:: Exercise ::
The lines to print run from the top of the material below to the line with "- To migrate", inclusive; please copy them exactly, without pictures.

:: Records to use ::
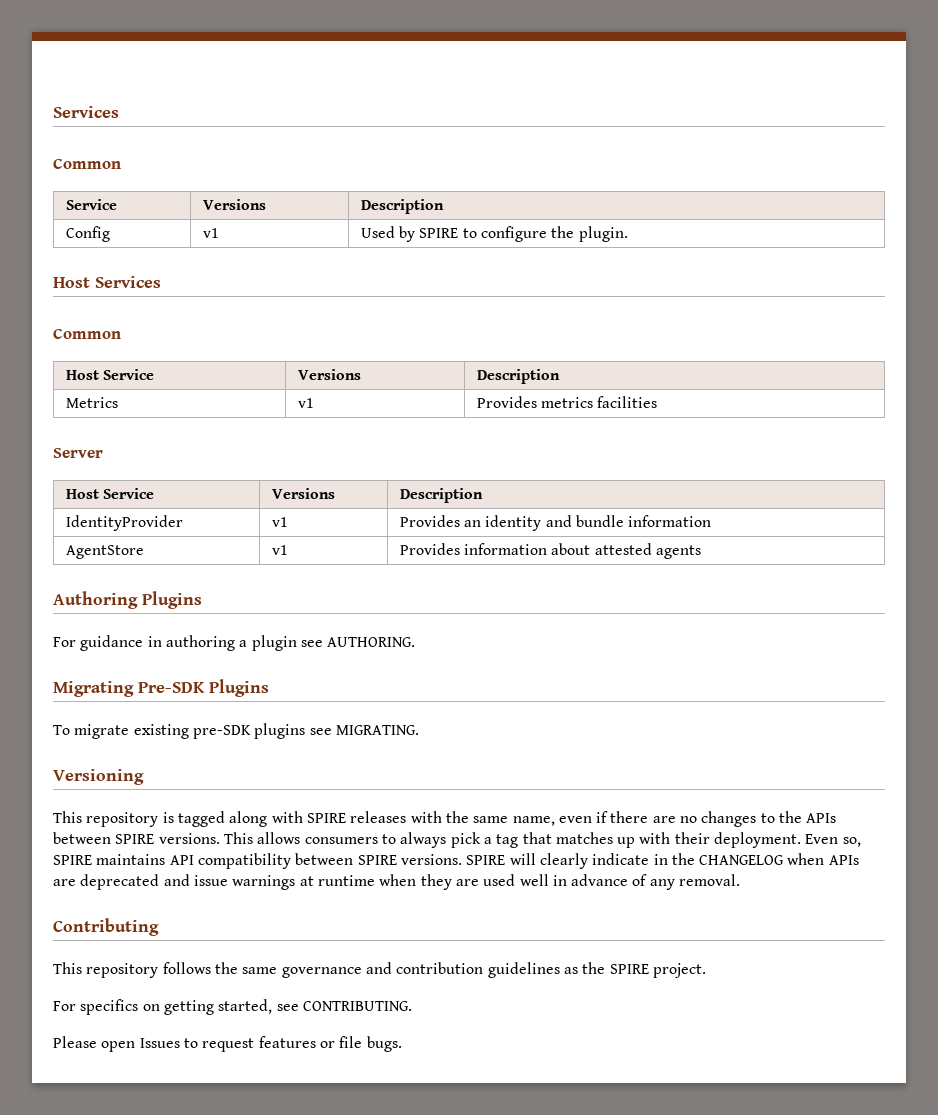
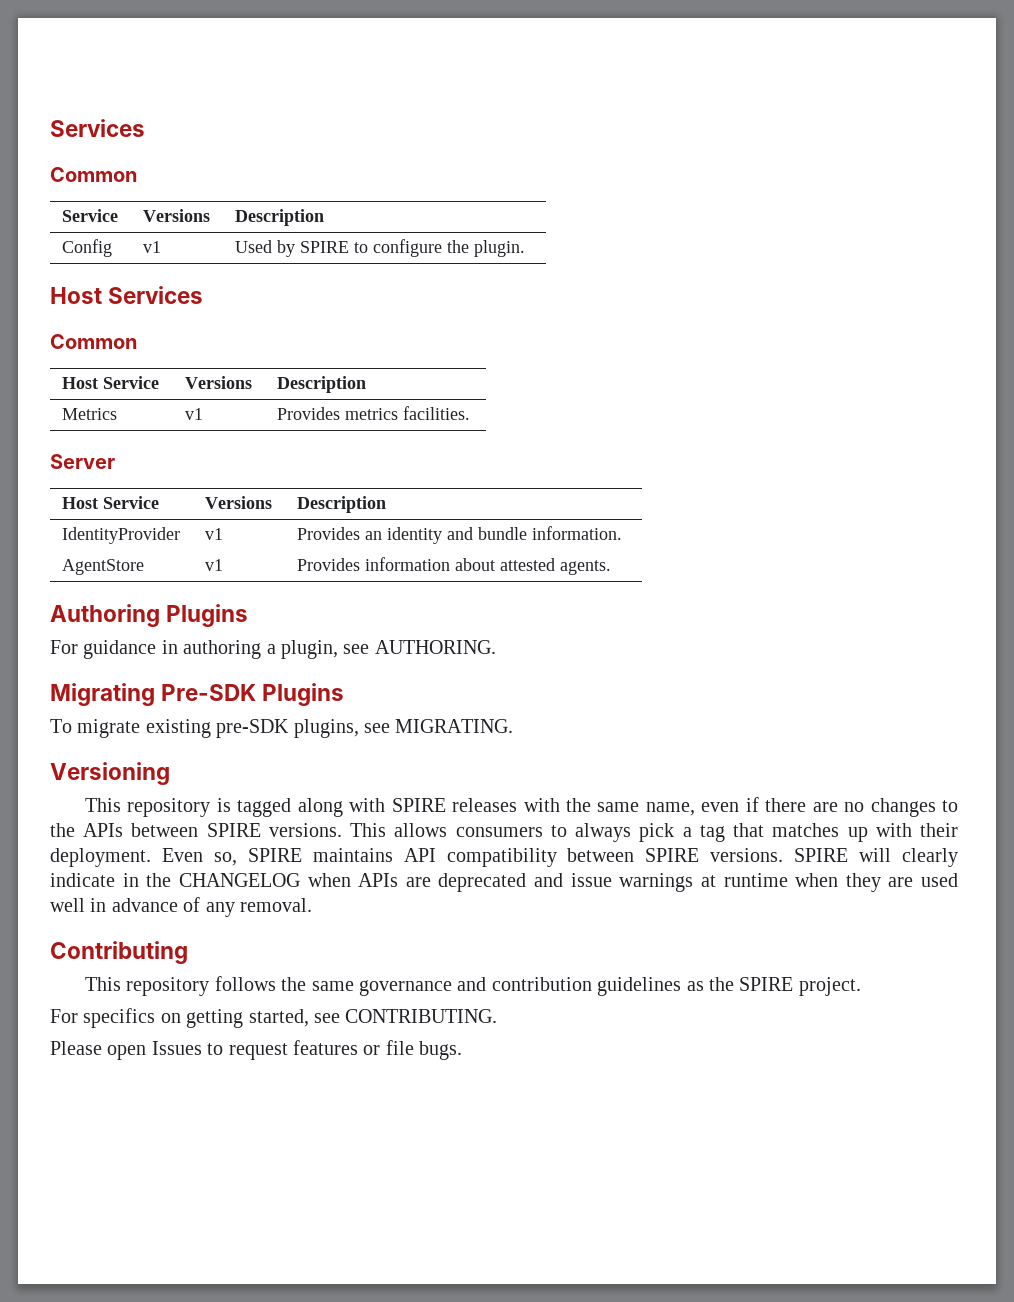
- Metrics | v1 | Provides metrics facilities
+ Metrics | v1 | Provides metrics facilities.
- IdentityProvider | v1 | Provides an identity and bundle information
+ IdentityProvider | v1 | Provides an identity and bundle information.
- AgentStore | v1 | Provides information about attested agents
+ AgentStore | v1 | Provides information about attested agents.
- For guidance in authoring a plugin see AUTHORING.
+ For guidance in authoring a plugin, see AUTHORING.
- To migrate existing pre-SDK plugins see MIGRATING.
+ To migrate existing pre-SDK plugins, see MIGRATING.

:: Solution for this problem ::
- Metrics | v1 | Provides metrics facilities
+ Metrics | v1 | Provides metrics facilities.
- IdentityProvider | v1 | Provides an identity and bundle information
+ IdentityProvider | v1 | Provides an identity and bundle information.
- AgentStore | v1 | Provides information about attested agents
+ AgentStore | v1 | Provides information about attested agents.
- For guidance in authoring a plugin see AUTHORING.
+ For guidance in authoring a plugin, see AUTHORING.
- To migrate existing pre-SDK plugins see MIGRATING.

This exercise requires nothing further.